If you’re part of the healthcare industry, it’s probably not news that patient records are a high-profile target for cyber criminals. Because this type of data may contain Social Security and credit card numbers, the value of these files may be worth up to 50 times more than other data on the black market. As the number of online health records continues to rise and electronic security remains weak, it’s no surprise that IDC is predicting a jump in cyber attacks for the New Year.

In its recently released FutureScape publication, IDC suggests that as many as one in three consumers will have their healthcare records compromised by cyber attacks in 2016. FutureScape is designed to serve as IDC Health Insights’ roadmap for what healthcare executives should expect to impact business in the next 36 months, and how to prioritize investments related to such predictions. In addition to the valuable personal data, cyber thieves can use patient records to file fraudulent medical claims and access medications for resale.

Currently, FBI statistics indicate that fraud costs the healthcare industry between $74 billion and $247 billion annually. A large part of this is due to the fact that the industry has been slow to adopt technologies available for helping prevent breaches from occurring in the first place.

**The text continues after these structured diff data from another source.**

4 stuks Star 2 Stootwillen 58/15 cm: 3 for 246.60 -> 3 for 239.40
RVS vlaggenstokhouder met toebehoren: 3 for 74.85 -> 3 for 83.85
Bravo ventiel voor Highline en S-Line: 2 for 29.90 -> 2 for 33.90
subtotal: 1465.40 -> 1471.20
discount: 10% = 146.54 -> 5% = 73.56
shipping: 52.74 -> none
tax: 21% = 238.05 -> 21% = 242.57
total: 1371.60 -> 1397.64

And while attacks on prominent companies like those against Anthem and Premera Blue Cross in 2015 will continue, smaller firms and personal practices are anything but immune to cybercrime.

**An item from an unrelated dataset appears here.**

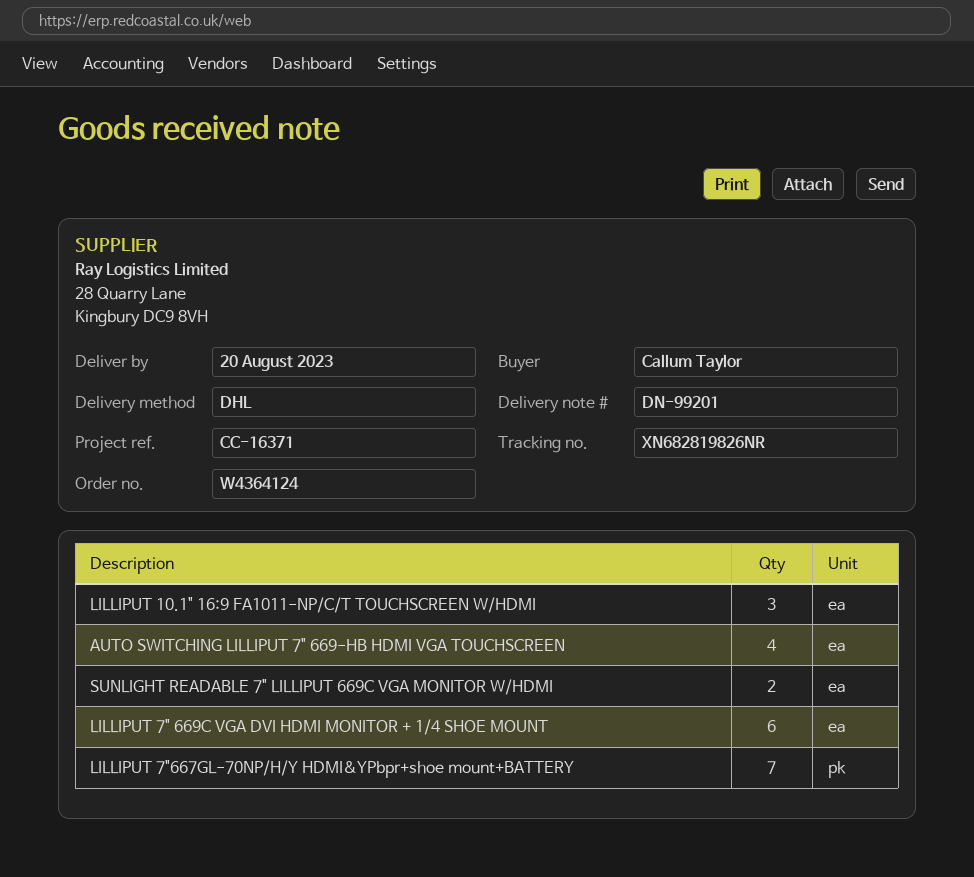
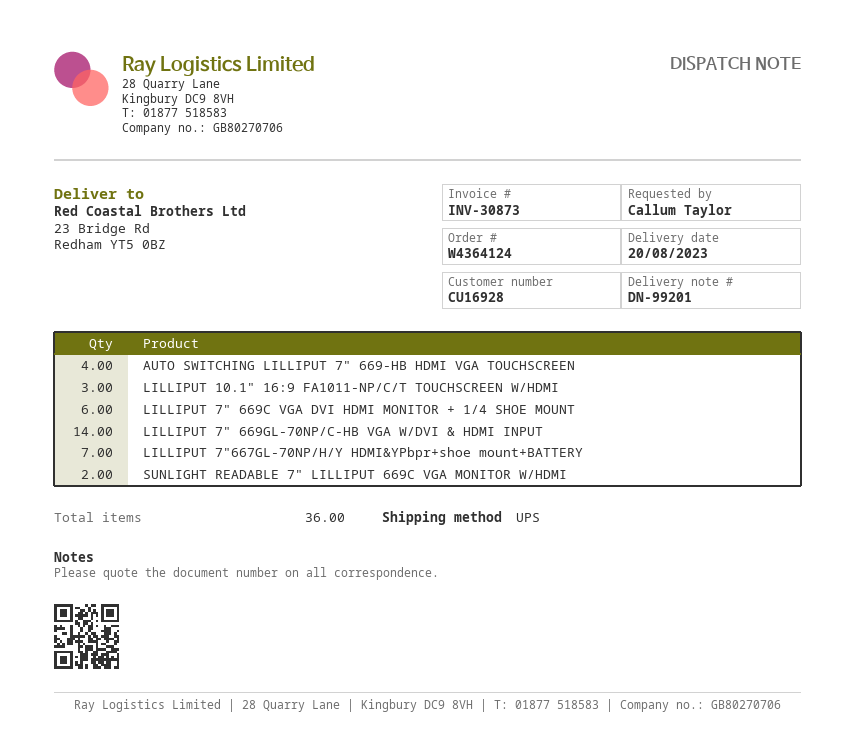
shipping method: DHL -> UPS
LILLIPUT 7" 669GL-70NP/C-HB VGA W/DVI & HDMI INPUT: none -> 14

If you’re in the healthcare field, here are a few tips for helping protect your organization:

  1. Set expectations with your clients/customers, as well as internal staff.By training key stakeholders on how you will communicate with them and what online access they have to records, they are more apt to be unharmed by sophisticated phishing and spear-phishing schemes being used to access sensitive data.
  2. Increase sophistication of your security analytics software.Particularly if you’re part of a larger organization and you have the resources to do so, utilizing threat intelligence monitoring can help you identify potential hacks as they’re happening and ward them off much more successfully.
  3. Implement an enterprise mobility management system.With mobile devices becoming more and more essential to how we do our jobs, it’s critical you evaluate your data security in relation to what’s being accessed and how on both company provided and bring-your-own-device assets alike.
  4. Develop a process to dispose of records in a safe, secure manner.There’s no shortage of horror stories related to paper patient files making their way into public trash receptacles. As you work to develop policies and procedures for protecting your data, be sure that secure disposal and safe records retention aren’t overlooked.